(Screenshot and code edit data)
═══
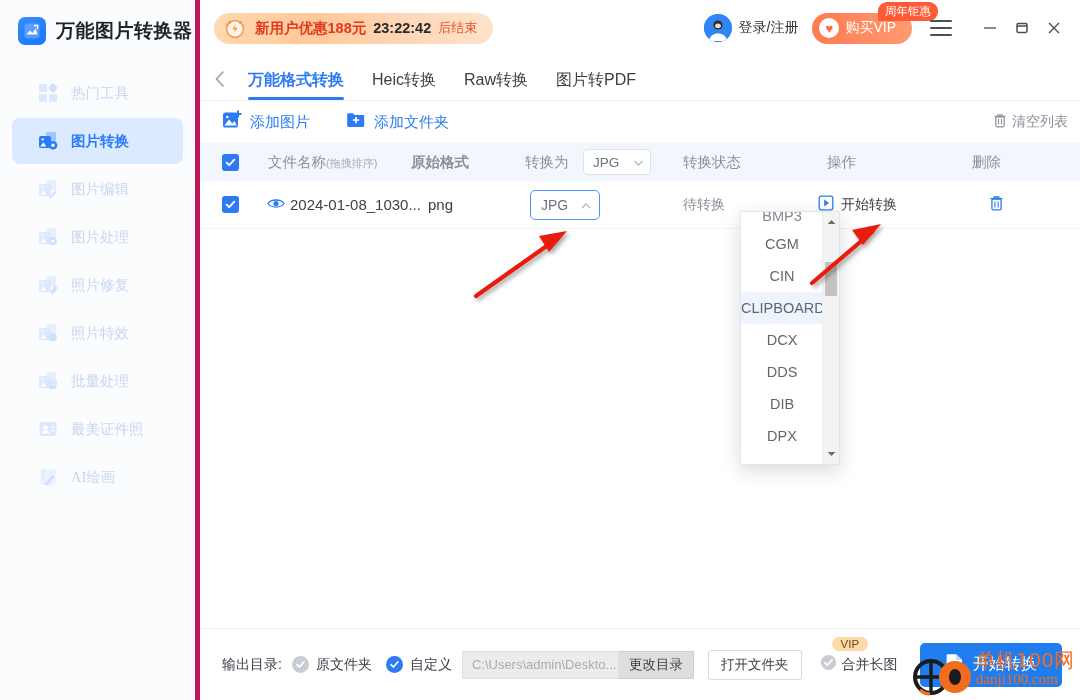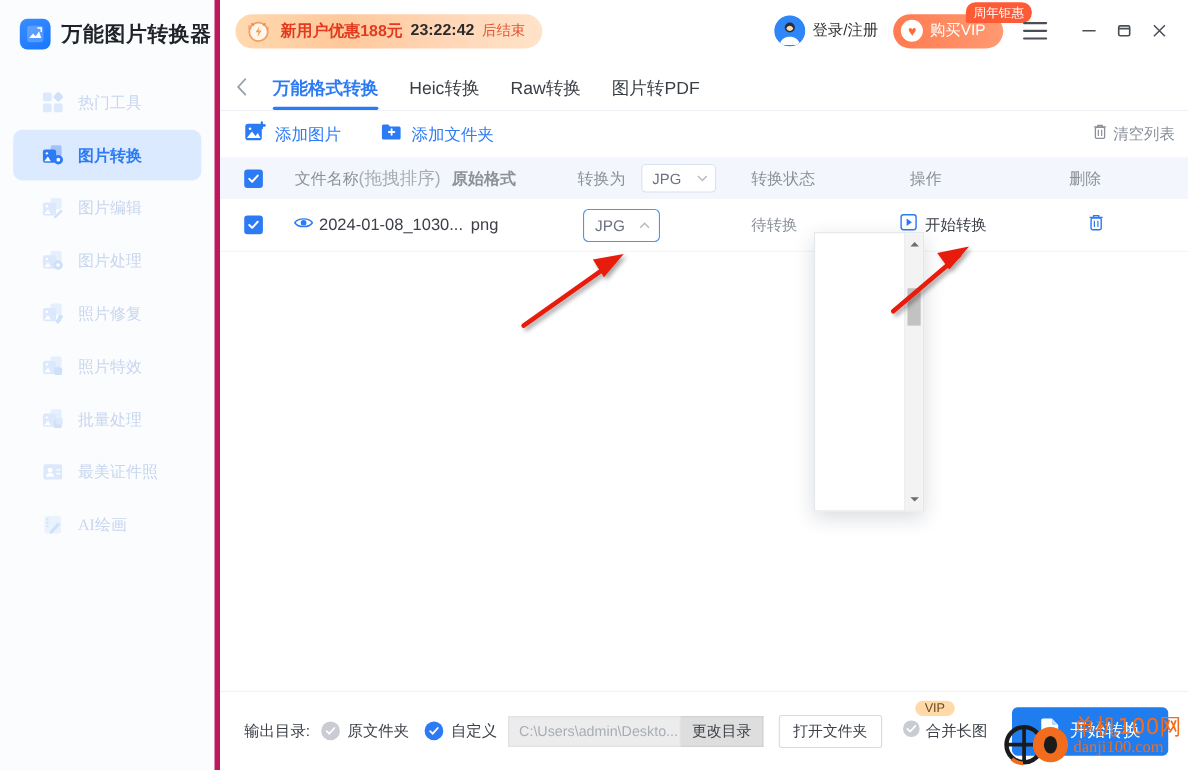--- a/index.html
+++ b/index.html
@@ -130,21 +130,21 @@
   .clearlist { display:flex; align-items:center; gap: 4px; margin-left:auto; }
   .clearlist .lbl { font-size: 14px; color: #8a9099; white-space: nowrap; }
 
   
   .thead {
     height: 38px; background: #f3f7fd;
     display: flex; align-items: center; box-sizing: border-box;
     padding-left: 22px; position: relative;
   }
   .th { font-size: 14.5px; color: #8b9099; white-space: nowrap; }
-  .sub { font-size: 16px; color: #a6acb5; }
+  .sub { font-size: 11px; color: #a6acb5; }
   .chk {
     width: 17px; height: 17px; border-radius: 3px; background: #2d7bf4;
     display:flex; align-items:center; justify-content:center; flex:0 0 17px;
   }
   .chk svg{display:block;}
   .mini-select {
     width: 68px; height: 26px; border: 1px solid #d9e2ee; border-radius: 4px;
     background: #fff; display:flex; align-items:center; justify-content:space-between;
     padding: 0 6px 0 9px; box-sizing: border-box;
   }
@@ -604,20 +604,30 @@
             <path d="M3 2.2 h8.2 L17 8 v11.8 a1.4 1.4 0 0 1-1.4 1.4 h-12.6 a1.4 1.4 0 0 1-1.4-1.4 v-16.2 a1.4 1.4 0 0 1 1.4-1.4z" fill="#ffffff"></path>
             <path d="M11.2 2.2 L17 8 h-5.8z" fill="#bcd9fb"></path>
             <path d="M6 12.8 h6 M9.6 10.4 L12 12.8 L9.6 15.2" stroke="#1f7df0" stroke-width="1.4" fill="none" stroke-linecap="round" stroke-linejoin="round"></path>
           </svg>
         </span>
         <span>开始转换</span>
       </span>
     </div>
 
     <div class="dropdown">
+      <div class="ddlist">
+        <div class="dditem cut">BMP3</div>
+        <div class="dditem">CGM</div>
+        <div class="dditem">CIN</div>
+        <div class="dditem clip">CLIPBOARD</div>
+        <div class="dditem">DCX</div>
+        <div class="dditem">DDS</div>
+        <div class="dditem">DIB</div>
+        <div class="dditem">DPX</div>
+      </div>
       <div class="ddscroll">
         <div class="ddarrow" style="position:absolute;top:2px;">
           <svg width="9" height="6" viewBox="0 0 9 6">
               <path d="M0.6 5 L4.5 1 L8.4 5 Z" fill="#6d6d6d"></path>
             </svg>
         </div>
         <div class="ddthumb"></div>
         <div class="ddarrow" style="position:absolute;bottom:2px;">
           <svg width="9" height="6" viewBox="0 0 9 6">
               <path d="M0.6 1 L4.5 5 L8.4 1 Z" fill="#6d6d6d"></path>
═══
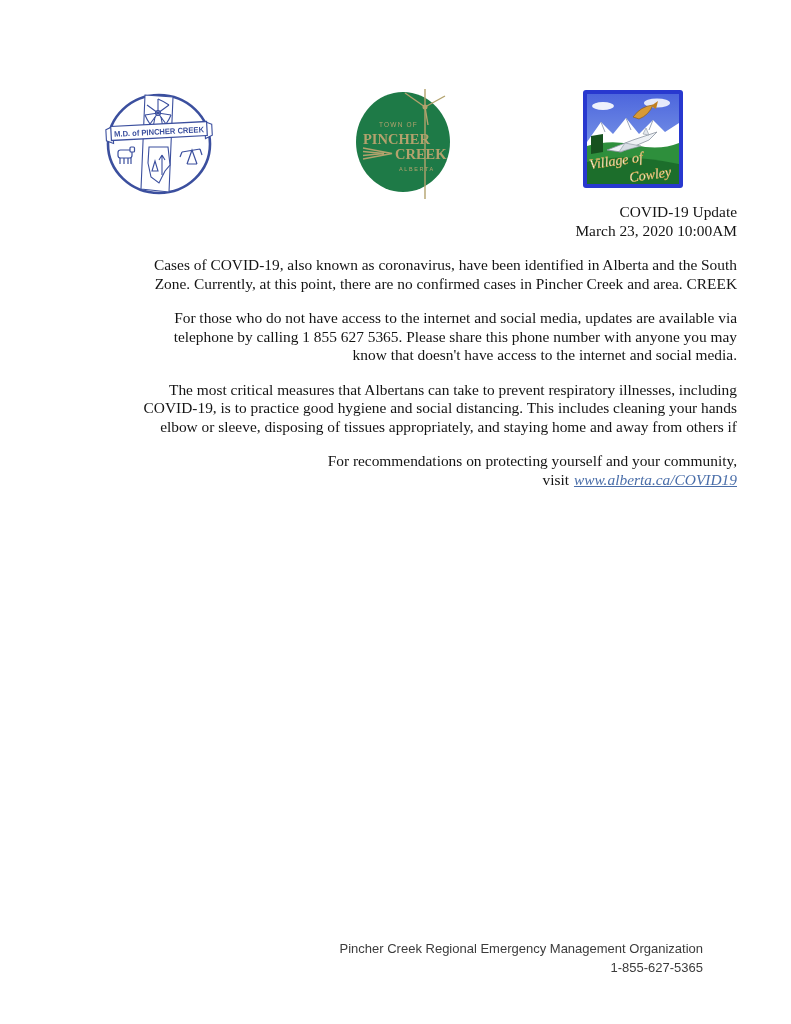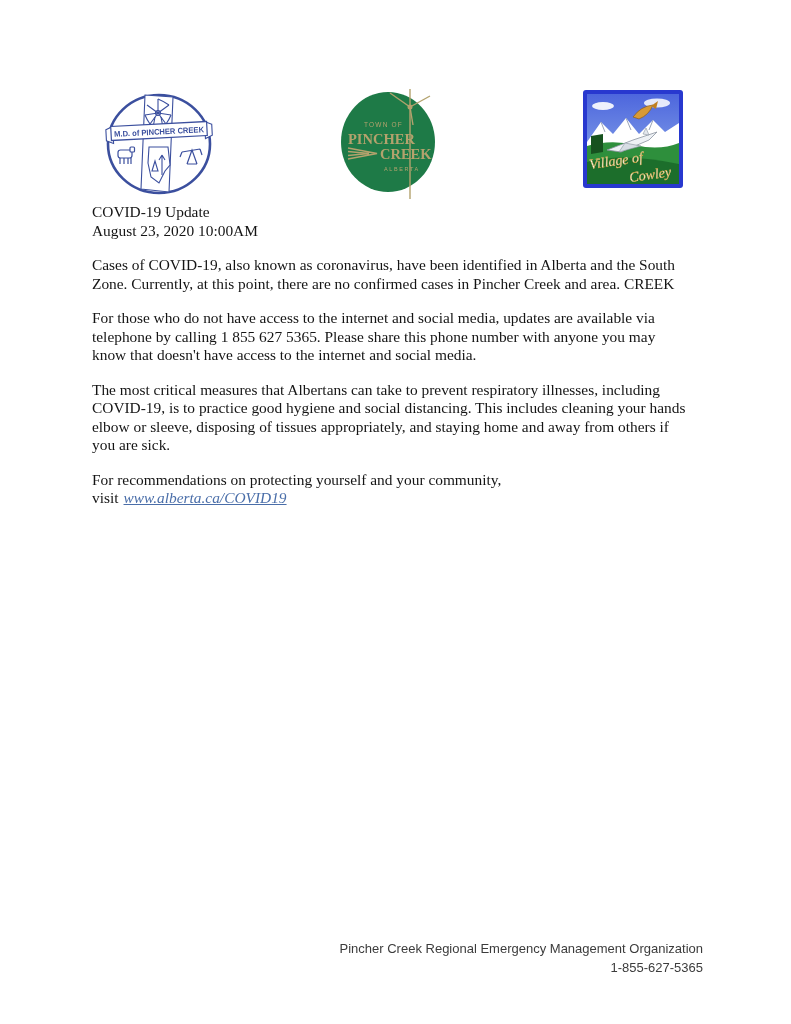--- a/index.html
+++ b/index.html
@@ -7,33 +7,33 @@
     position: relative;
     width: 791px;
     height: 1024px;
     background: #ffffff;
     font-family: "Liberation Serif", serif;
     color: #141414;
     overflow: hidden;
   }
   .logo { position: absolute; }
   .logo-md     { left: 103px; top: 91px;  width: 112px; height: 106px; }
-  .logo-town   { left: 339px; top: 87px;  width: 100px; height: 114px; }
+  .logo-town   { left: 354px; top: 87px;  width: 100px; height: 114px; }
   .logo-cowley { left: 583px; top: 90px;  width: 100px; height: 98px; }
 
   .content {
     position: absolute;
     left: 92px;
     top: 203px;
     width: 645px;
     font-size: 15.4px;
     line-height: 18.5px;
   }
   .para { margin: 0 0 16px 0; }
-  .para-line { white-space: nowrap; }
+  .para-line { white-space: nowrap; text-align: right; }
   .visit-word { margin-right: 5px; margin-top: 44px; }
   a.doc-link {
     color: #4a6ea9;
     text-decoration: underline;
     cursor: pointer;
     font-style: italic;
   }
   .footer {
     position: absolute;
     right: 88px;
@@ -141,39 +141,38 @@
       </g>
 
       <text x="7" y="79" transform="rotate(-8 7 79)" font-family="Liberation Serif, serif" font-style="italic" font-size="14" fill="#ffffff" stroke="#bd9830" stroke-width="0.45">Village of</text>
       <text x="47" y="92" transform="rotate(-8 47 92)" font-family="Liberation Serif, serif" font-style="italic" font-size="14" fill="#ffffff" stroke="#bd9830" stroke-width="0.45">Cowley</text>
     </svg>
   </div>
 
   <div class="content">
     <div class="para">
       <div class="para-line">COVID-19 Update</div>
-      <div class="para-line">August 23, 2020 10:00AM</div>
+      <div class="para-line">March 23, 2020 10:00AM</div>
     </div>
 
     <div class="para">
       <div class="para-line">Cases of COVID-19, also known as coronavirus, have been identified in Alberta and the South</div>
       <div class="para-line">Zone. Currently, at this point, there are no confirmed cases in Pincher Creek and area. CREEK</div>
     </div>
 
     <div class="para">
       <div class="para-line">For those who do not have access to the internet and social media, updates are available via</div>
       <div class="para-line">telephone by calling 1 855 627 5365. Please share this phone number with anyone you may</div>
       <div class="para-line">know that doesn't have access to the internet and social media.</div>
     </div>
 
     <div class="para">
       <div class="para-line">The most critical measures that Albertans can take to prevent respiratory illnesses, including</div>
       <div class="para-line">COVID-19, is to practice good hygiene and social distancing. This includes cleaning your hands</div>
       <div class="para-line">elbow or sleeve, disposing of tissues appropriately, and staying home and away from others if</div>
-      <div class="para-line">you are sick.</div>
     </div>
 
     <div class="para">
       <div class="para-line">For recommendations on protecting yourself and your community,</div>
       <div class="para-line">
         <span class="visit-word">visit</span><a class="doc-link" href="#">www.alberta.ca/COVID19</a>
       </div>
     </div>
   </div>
═══
## Action item
Starting at the line above that contains "padding: 0 6px", write out each line exactly until the line that contains "2.2 h8.2 L17" has been written, and stop there.

## Solution to this problem
     padding: 0 6px 0 9px; box-sizing: border-box;
   }
@@ -604,20 +604,30 @@
             <path d="M3 2.2 h8.2 L17 8 v11.8 a1.4 1.4 0 0 1-1.4 1.4 h-12.6 a1.4 1.4 0 0 1-1.4-1.4 v-16.2 a1.4 1.4 0 0 1 1.4-1.4z" fill="#ffffff"></path>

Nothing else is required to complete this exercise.